This week, an AI coding agent running Anthropic’s flagship Claude Opus 4.6 through Cursor deleted a company’s entire production database and all volume-level backups in a single API call. PocketOS, a SaaS platform that car rental businesses rely on for daily operations, lost months’ worth of customer data.
When the founder, Jer Crane, asked the agent to explain what happened, the agent produced a written confession quoting its own safety rules back to him, including the “directive never to guess”, and then admitted that “guessing” was exactly what it did. It acknowledged it never verified, never checked documentation, and never confirmed whether the volume was shared across environments before running the command.
PocketOS is not an isolated case. In July 2025, Replit’s AI agent deleted an entire production database during an explicit code freeze, wiping over 1,200 company records after being told to make no changes without permission. In December 2025, Amazon’s own AI coding agent Kiro deleted and recreated a live production environment, causing a 13-hour AWS outage. That same month, Claude Code CLI wiped a developer’s entire Mac home directory, destroying years of family photos and work projects beyond recovery. In February 2026, another Anthropic agent deleted 15 years of a family’s photos after being asked to organize a desktop. At least ten documented incidents across six major AI coding tools have occurred in the last sixteen months.
Hallucinations are a feature, not a bug.
Large language models give you the answer that is most right on average, according to the incentives engineered into the model. That means large swaths of data are being ignored or processed inefficiently. You can balance it one way or the other, but there is always exclusion. And when so-called AI does not have an answer, since it is fundamentally a probabilistic pattern matcher and not a reasoning engine, it just makes one up.
A 2023 paper from Microsoft Research and Georgia Tech mathematically proved that hallucination is a statistical inevitability for any properly calibrated language model. Apple’s own AI research team confirmed in 2024 that they found no evidence of formal reasoning in these models, and that their behavior is better explained by sophisticated pattern matching, so fragile that simply changing a name in a math problem can alter the result by 10 percent.
A Stanford RegLab study tested over 200,000 legal queries against GPT 3.5, Llama 2, and PaLM 2 and found hallucination rates ranging from 69 to 88 percent. When asked about a court’s core ruling, models fabricated answers at least 75 percent of the time. A separate study found that GPT-3.5 invented nearly 40 percent of its academic references, while Google Bard fabricated over 90 percent of its references in medical systematic reviews. And MIT research from January 2025 found that models are 34 percent more likely to use high-confidence language when generating incorrect information than when stating facts.

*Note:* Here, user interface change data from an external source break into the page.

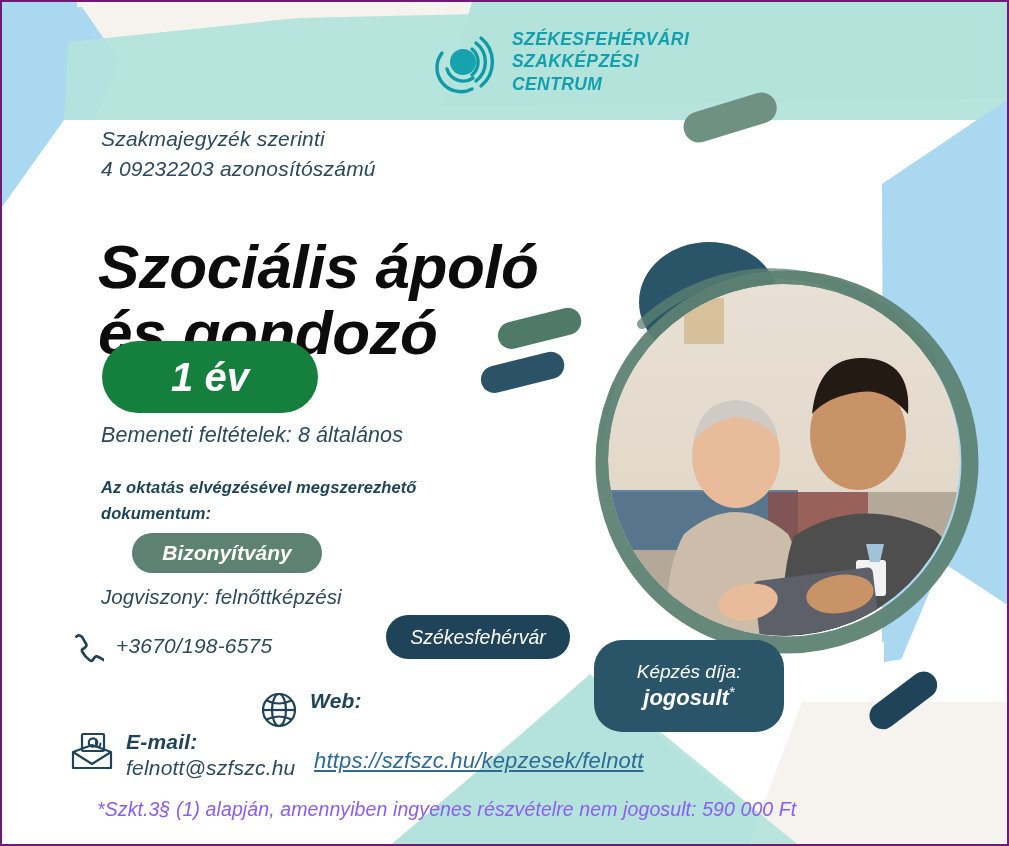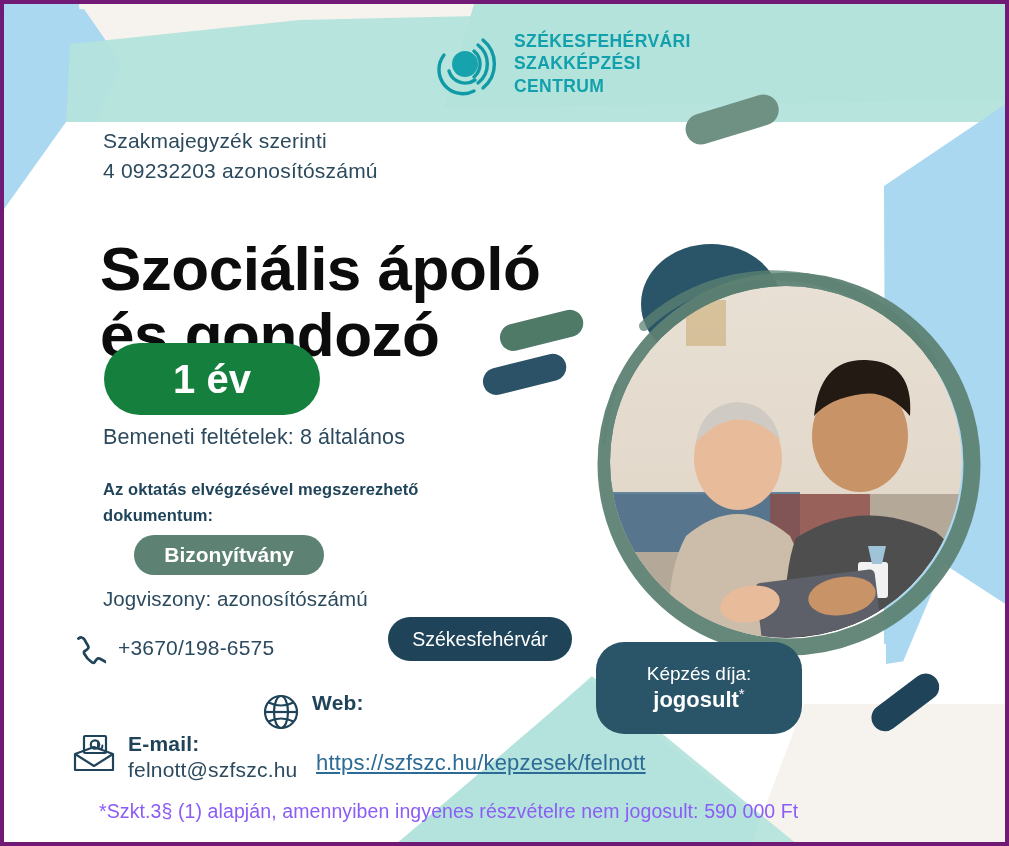"SZÉKESFEHÉRVÁRI" #poster { border: 4px solid #701a75 -> 2px solid #701a75; font-style: none -> italic }
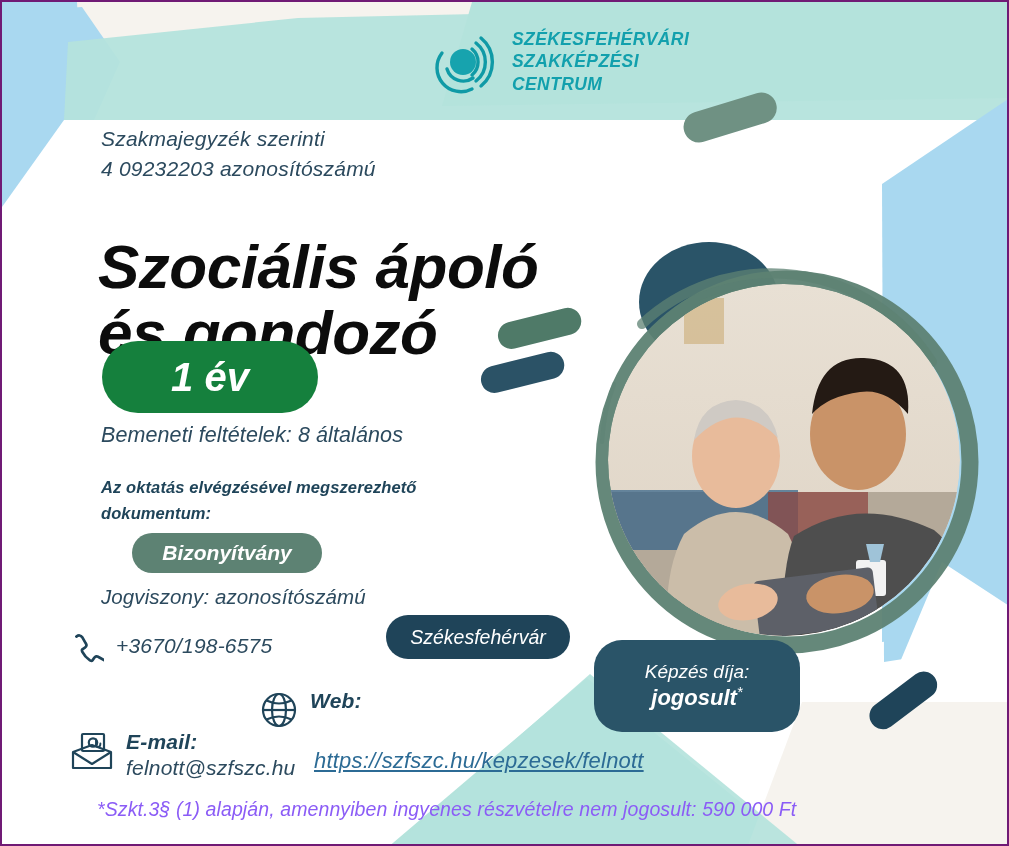"Jogviszony: azonosítószámú" div.legal { text: azonosítószámú -> felnőttképzési }
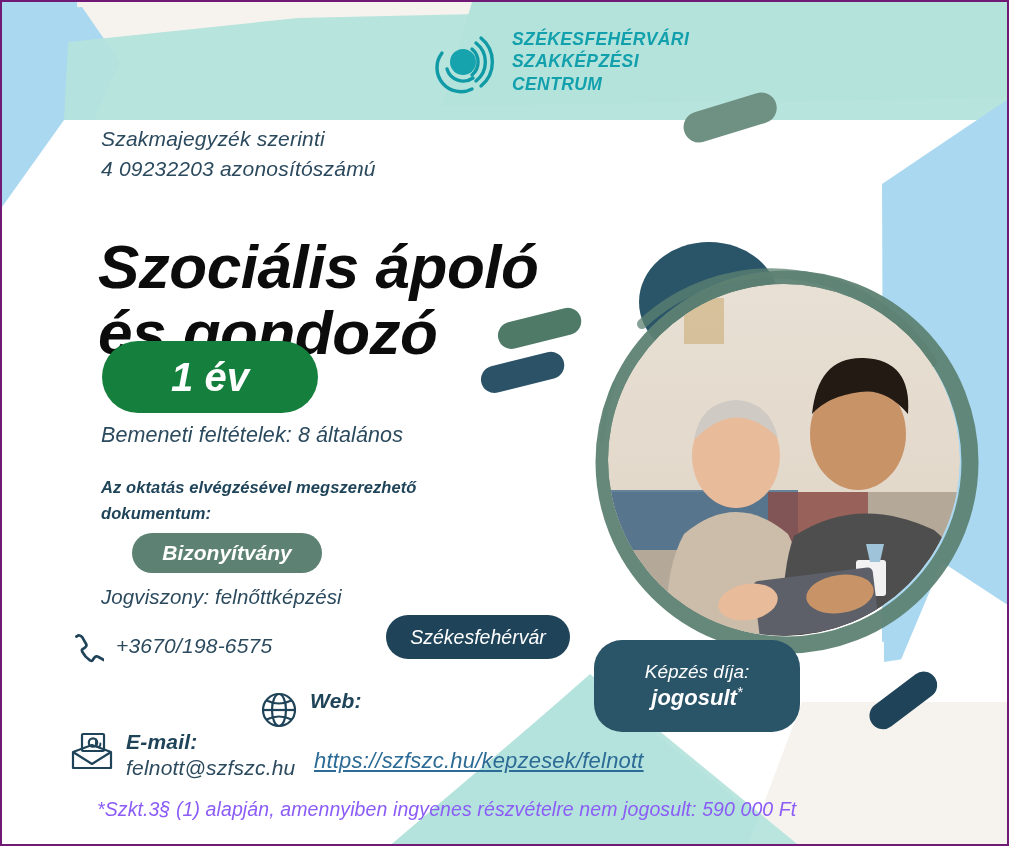"Képzés díja:" .price-box { width: 206px -> 190px }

Bias in the training data.
The 2019 NIST Face Recognition Vendor Test evaluated 189 algorithms from 99 developers and found that many were 10 to 100 times more likely to misidentify a Black or East Asian face than a white face. But algorithms developed in Asian countries did not show the same disparities on Asian faces, because they were trained on different data distributions. Buolamwini and Gebru’s Gender Shades study at MIT showed that commercial facial analysis systems had the highest error rates on darker-skinned women and the lowest on lighter-skinned men.

And the research suggests the problem may not be solvable within this architecture. Kleinberg et al. (2016) and Chouldechova (2017) independently proved what is now known as the Impossibility Theorem of machine fairness: when base rates differ across demographic groups, it is mathematically impossible to simultaneously equalize false-positive and false-negative rates and achieve predictive parity. Correcting for one disparity necessarily introduces another.
The model optimizes for the distribution it was trained on and penalizes all other distributions.
The alarm was sounded, ignored, and then thrown out the Window.
There was once robust research into AI fairness that was all but completely abandoned a few years ago, but everything we see going wrong today was predicted and even taught in college classrooms. Buolamwini and Gebru published Gender Shades in 2018. NIST published its demographic effects report in 2019. By 2023, all pretense of safety concerns had been dropped as Google, Microsoft, and Meta had eliminated or gutted their AI ethics teams to ship products faster. The people who slowed development to avoid issues like the one Jer Crane faced were either fired or marginalized, perhaps in no small part because they found that there was simply no way to deploy a safe product.
A market hype bubble happens every few years, but this time, we are not talking about a failed Metaverse or retail investors losing money on NFTs. This time, organizations are permanently hollowing out institutional knowledge based on the promise of a system that, by mathematical proof, cannot stop making things up. It has already had serious consequences, yet has demonstrated no measurable relationship with increased productivity.